Entre la masa popular y el ejercicio del poder siempre hay personas interpuestas, dado que hasta hoy no ha podido resolverse la contradicción que se planteó —y que cada vez asume mayor fuerza— entre el pueblo, titular de la soberanía, y la imposibilidad física del gobierno directo.
La fórmula que se ideó para resolver esta contradicción, aunque deja mucho que desear, fue la del sistema representativo, en que el poder se ejerce por personas que, elegidas por el pueblo, actúan en su nombre y representación y le ligan con sus actos.
Varios juristas, entre ellos el francés León Duguit (1859-1928), sostienen que este sistema es una ficción y que en la práctica no se da una relación representativa entre gobernantes y gobernados. Más aun: afirman que en la realidad ocurre todo lo contrario: se plantea entre ellos una permanente contradicción. No dejan de tener alguna razón esos juristas. Hay en efecto algo de fantasía en la condición representativa que se atribuye a los gobernantes. Sin embargo, merece la pena mantenerla si de ella pueden surgir imperativos éticos que lleven a los gobernantes a la convicción de que conducen a un grupo humano gracias a la voluntad de sus miembros, por lo cual deben hacerlo con el mayor respeto a sus derechos, y de que administran bienes de propiedad de la comunidad y no propios, de modo que están obligados actuar con la máxima delicadeza.
La democracia es y seguirá siendo una meta. El mérito de una sociedad —y de su gobierno— es acercarse a ella impaciente y militantemente a sabiendas de que nunca se la alcanzará plenamente.
La sustancia de la forma democrática de Estado es la participación popular. Esto es lo que define y caracteriza al sistema. No existe democracia sin participación. Por tanto, no hay para qué hablar de democracia participativa. Esto es casi un pleonasmo. La democracia es participativa o no es democracia.
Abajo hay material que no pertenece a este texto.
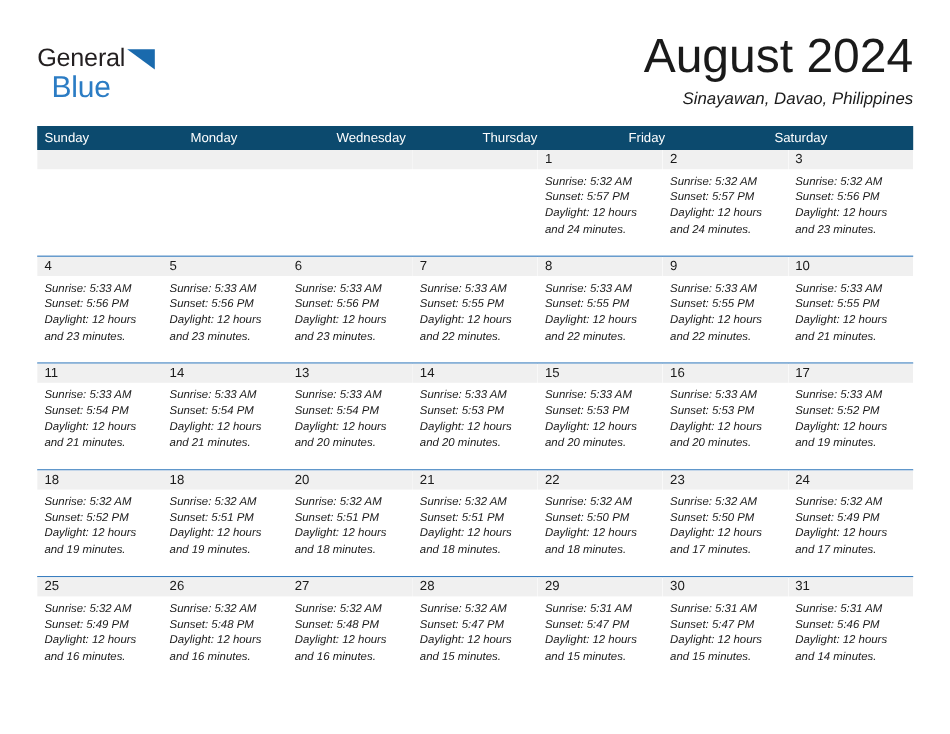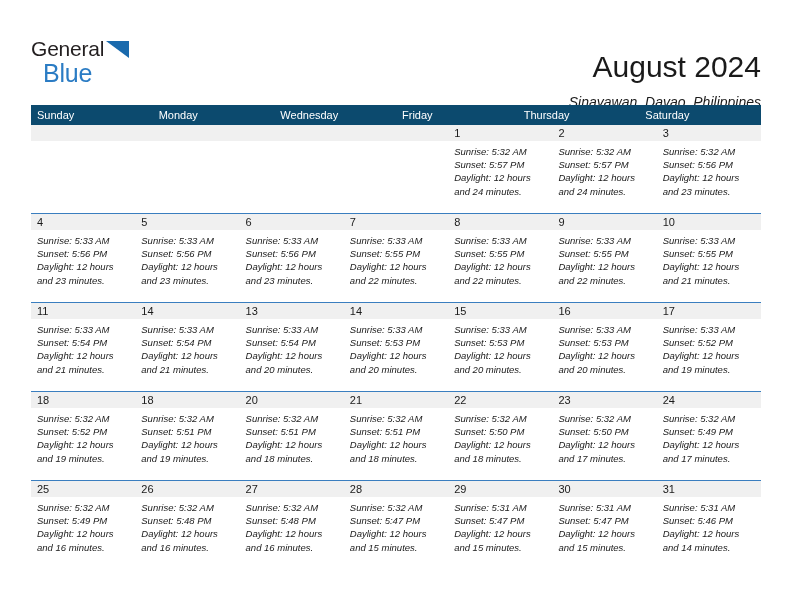--- a/index.html
+++ b/index.html
@@ -63,26 +63,25 @@
     letter-spacing: -0.2px;
   }
 
   .title-block {
     position: absolute;
     right: 0;
     top: 0;
     text-align: right;
   }
   .title {
-    font-size: 30px;
+    font-size: 40px;
     line-height: 38px;
     color: #1a1a1a;
     font-weight: normal;
     white-space: nowrap;
-    margin-top: 20px;
   }
   .subtitle {
     font-size: 14px;
     line-height: 20px;
     color: #1a1a1a;
     margin-top: 6px;
     white-space: nowrap;
     font-style: italic;
   }
 
@@ -171,22 +170,22 @@
       <div class="subtitle">Sinayawan, Davao, Philippines</div>
     </div>
 
   </div>
 
   <div class="calendar">
     <div class="weekday-header">
         <div class="weekday">Sunday</div>
         <div class="weekday">Monday</div>
         <div class="weekday">Wednesday</div>
+        <div class="weekday">Thursday</div>
         <div class="weekday">Friday</div>
-        <div class="weekday">Thursday</div>
         <div class="weekday">Saturday</div>
       </div>
     <div id="weeks-container">
         <div class="week">
           <div class="week-inner">
             <div class="day-cell empty">
               <div class="day-number-band"></div>
             </div>
             <div class="day-cell empty">
               <div class="day-number-band"></div>

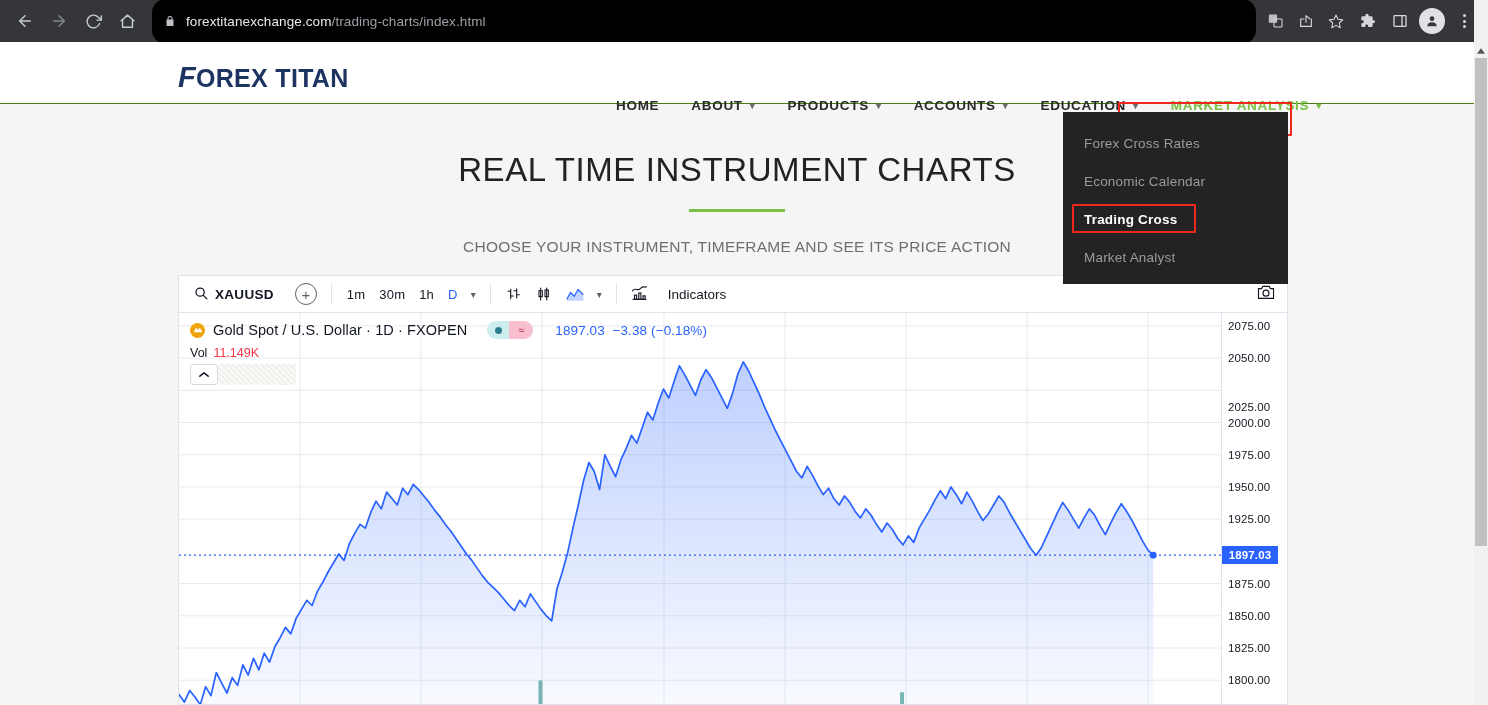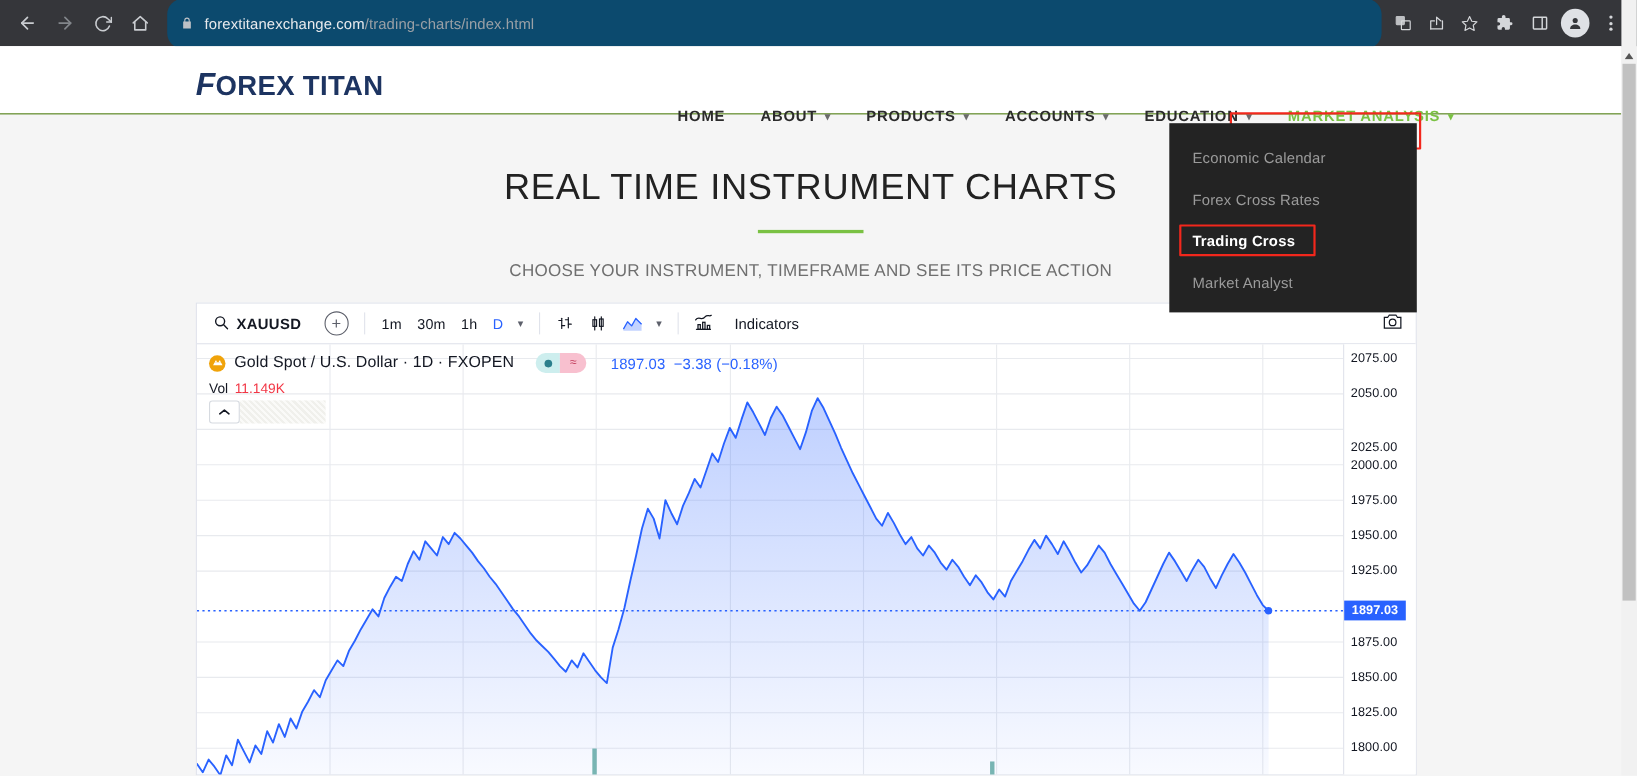--- a/index.html
+++ b/index.html
@@ -15,21 +15,21 @@
     background: #35363a; display: flex; align-items: center; padding: 0 10px;
   }
   .nav-btn {
     width: 30px; height: 30px; margin-right: 4px;
     display: flex; align-items: center; justify-content: center;
     border-radius: 50%; color: #c9ccd0;
   }
   .nav-btn.dim { color: #82868b; }
   .nav-btn svg { display: block; }
   .omnibox {
-    flex: 1; height: 45px; background: #0c4a6e; border-radius: 14px;
+    flex: 1; height: 45px; background: #000000; border-radius: 14px;
     display: flex; align-items: center; padding: 0 12px; margin-left: 6px;
     margin-right: 6px; max-width: 1180px;
   }
   .lock-icon { margin-right: 10px; color: #bdc1c6; display:flex; }
   .url-text { font-size: 13.5px; color: #e8eaed; letter-spacing: 0.1px; white-space: nowrap; }
   .url-text .path { color: #9aa0a6; }
   .omni-icons { display: flex; align-items: center; gap: 2px; margin-left: auto; }
   .omni-icon, .chrome-icon {
     width: 28px; height: 28px; display: flex; align-items: center;
     justify-content: center; color: #d5d7da;
@@ -310,24 +310,24 @@
       <div class="nav-item active">
         <span>MARKET ANALYSIS</span>
         <span class="chev">▾</span>
       </div>
     </nav>
     <div class="redbox-nav"></div>
   </div>
 
   <div class="dropdown">
     <div class="dd-item">
+      <span>Forex Cross Rates</span>
+    </div>
+    <div class="dd-item">
       <span>Economic Calendar</span>
-    </div>
-    <div class="dd-item">
-      <span>Forex Cross Rates</span>
     </div>
     <div class="dd-item sel">
       <span>Trading Cross</span>
     </div>
     <div class="dd-item">
       <span>Market Analyst</span>
     </div>
   </div>
   <div class="dd-redbox"></div>
 

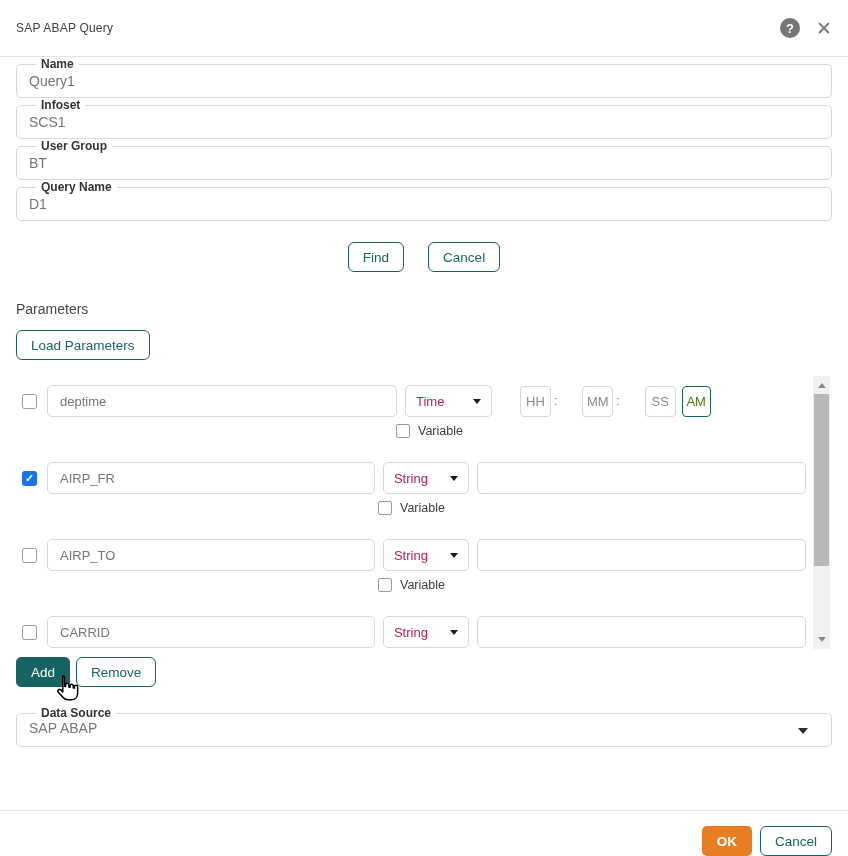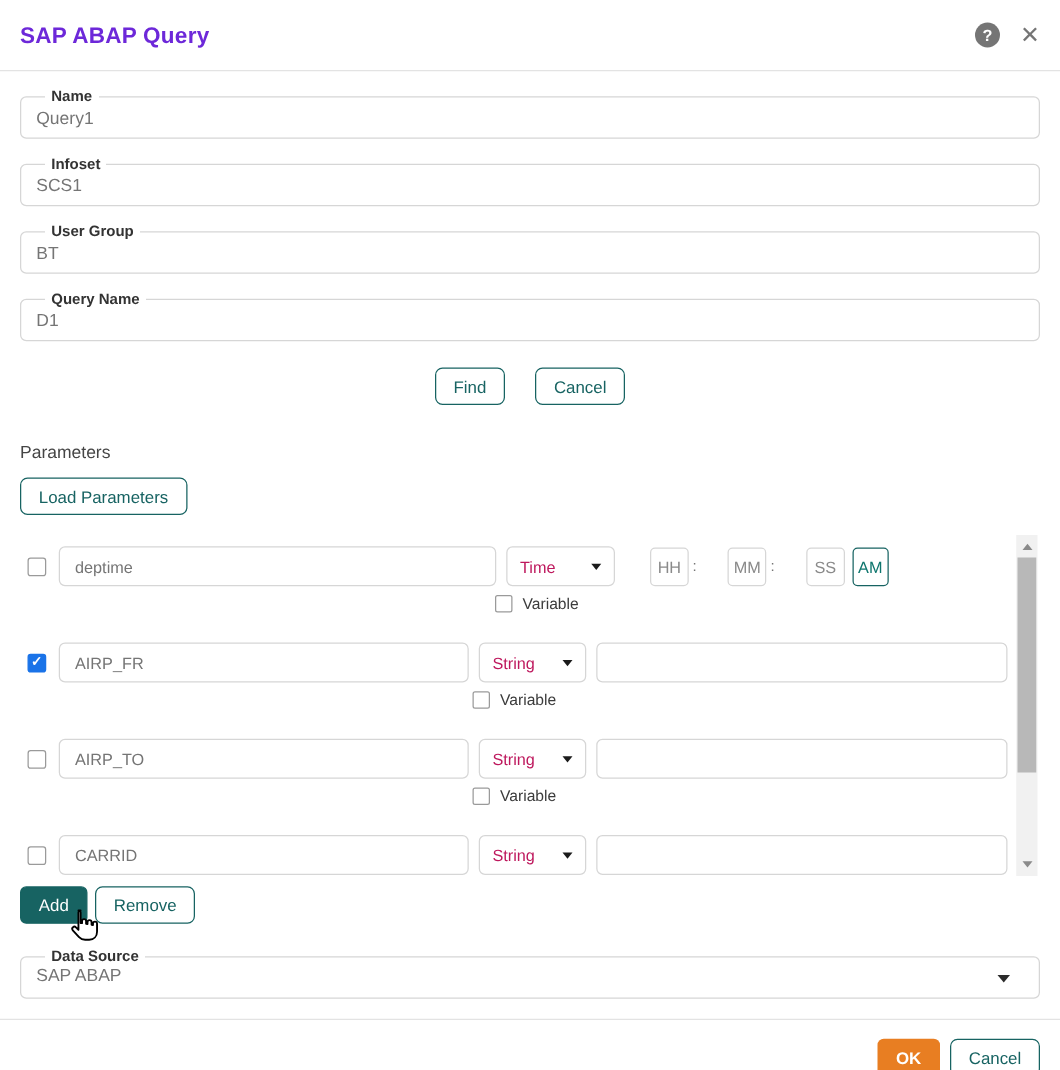--- a/index.html
+++ b/index.html
@@ -3,29 +3,29 @@
 <meta charset="utf-8">
 <style>
   * { box-sizing: border-box; margin: 0; padding: 0; }
   html, body { width: 848px; height: 856px; overflow: hidden; }
   body { font-family: "Liberation Sans", sans-serif; background: #ffffff; color: #212121; }
 
   .dialog { width: 848px; height: 856px; background: #fff; display: flex; flex-direction: column; }
 
   
   .hdr { height: 57px; flex: none; display: flex; align-items: center; padding: 0 16px; border-bottom: 1px solid #e3e3e3; }
-  .hdr-title { flex: 1; font-size: 18px; font-weight: 700; color: #6d28d9; letter-spacing: .2px; }
+  .hdr-title { flex: 1; font-size: 12px; font-weight: 400; color: #404040; letter-spacing: .2px; }
   .help-ic { width: 20px; height: 20px; border-radius: 50%; background: #757575; color: #fff; font-size: 13px; font-weight: 700;
              display: flex; align-items: center; justify-content: center; margin-right: 16px; cursor: pointer; }
   .close-ic { font-size: 19px; color: #757575; cursor: pointer; line-height: 1; }
 
   .content { padding: 0 16px; flex: 1; }
 
   
-  fieldset.ffield { border: 1px solid #d6d6d6; border-radius: 5px; padding: 0 12px 7px; margin-top: 13px; }
+  fieldset.ffield { border: 1px solid #d6d6d6; border-radius: 5px; padding: 0 12px 7px; }
   fieldset.ffield legend { font-size: 12px; font-weight: 700; color: #333; padding: 0 5px; margin-left: 7px; }
   .ffield input, .ffield .fvalue { border: none; outline: none; width: 100%; font-family: inherit;
       font-size: 14px; color: #757575; height: 19px; background: transparent; display: block; }
   .ds-wrap { position: relative; }
   .ds-caret { position: absolute; right: 24px; top: 50%; margin-top: 1px; width: 0; height: 0;
       border-left: 5px solid transparent; border-right: 5px solid transparent; border-top: 6px solid #2b2b2b; }
 
   
   .btn { font-family: inherit; font-size: 13.5px; height: 30px; border-radius: 6px; background: #fff;
          border: 1px solid #176362; color: #176362; padding: 0 14px; cursor: pointer; display: inline-flex; align-items: center; justify-content: center; }
@@ -53,21 +53,21 @@
   .type-select { margin-left: 8px; width: 87px; height: 32px; border: 1px solid #d6d6d6; border-radius: 5px;
                  display: flex; align-items: center; padding: 0 10px; font-size: 13px; color: #be185d; cursor: pointer; }
   .type-select .sel-caret { margin-left: auto; width: 0; height: 0; border-left: 4.5px solid transparent;
                  border-right: 4.5px solid transparent; border-top: 5.5px solid #1b1b1b; }
   .time-group { display: flex; align-items: center; margin-left: 6px; gap: 2px; }
   .t-in { width: 31px; height: 31px; border: 1px solid #d6d6d6; border-radius: 4px; text-align: center;
           font-family: inherit; font-size: 13px; color: #757575; outline: none; margin-left: 22px; }
   .t-in::placeholder { color: #8a8a8a; opacity: 1; }
   .t-colon { color: #757575; font-size: 12px; padding: 0 1px; }
   .ampm-btn { margin-left: 4px; width: 29px; height: 31px; border: 1.5px solid #176362; border-radius: 4px;
-              background: #fff; color: #0f766e; font-family: inherit; font-size: 13px; display: inline-flex;
+              background: #fff; color: #4d7c0f; font-family: inherit; font-size: 13px; display: inline-flex;
               align-items: center; justify-content: center; cursor: pointer; }
   .value-input { margin-left: 8px; width: 333px; height: 32px; border: 1px solid #d6d6d6; border-radius: 5px;
                  padding: 0 12px; font-family: inherit; font-size: 13px; color: #757575; outline: none; }
   .variable-line { display: flex; align-items: center; margin-top: 7px; }
   .variable-line.ml-time { margin-left: 374px; }
   .variable-line.ml-str  { margin-left: 356px; }
   .cb.small { width: 14px; height: 14px; border-radius: 2px; border-width: 1.4px; }
   .var-label { margin-left: 8px; font-size: 12.5px; color: #3c3c3c; }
Lo que deben discutirse son los campos y los límites de esa participación. La democracia, por definición, es un sistema que abre posibilidades reales y objetivas de participación popular en la toma de algunas de las decisiones políticas dentro del Estado y en el disfrute de los bienes y servicios de naturaleza económica y social que se producen con el trabajo colectivo. De esto se sigue que la democracia es un sistema integrado por elementos políticos, económicos y sociales. Ella significa participación popular en la actividad política —a través de la libre emisión del pensamiento, de las diversas formas del >sufragio, del desempeño de funciones públicas, de la militancia en >partidos políticos y en organismos sindicales y, en general, de todos los métodos de concreción y manifestación de la voluntad popular que prevé el sistema democrático— pero también implica la equitativa distribución de la renta nacional y el acceso popular a los bienes y servicios sociales, tales como el bienestar, la cultura, la educación, el trabajo, la seguridad social, la medicina, la recreación y otros. Este es el elemento económico y social de la democracia.
La >representación política ha entrado en entredicho en los últimos tiempos no solamente porque su concepto mismo es abstracto e inasible, hasta el punto que algunos pensadores lo consideran una mera ficción jurídica, sino además porque en general han entrado en crisis las intermediaciones sociales. Todas ellas: las religiosas, las políticas, las culturales, las sindicales. Vivimos una hora en que la gente quiere actuar por sí misma y no confía su destino a decisión ajena. El creyente quiere comunicarse directamente con su dios, al margen del sacerdote. La sociedad política no se siente representada por los partidos ni por las nuevas organizaciones que en nombre de la denominada >sociedad civil han proliferado. Los miembros de la comunidad cultural quieren pensar con su propia cabeza. En este contexto de rebelión contra las intermediaciones, los partidos políticos, como representantes de la masa social, que operan como intermediarios entre ella y el poder, han perdido buena parte de su vigencia.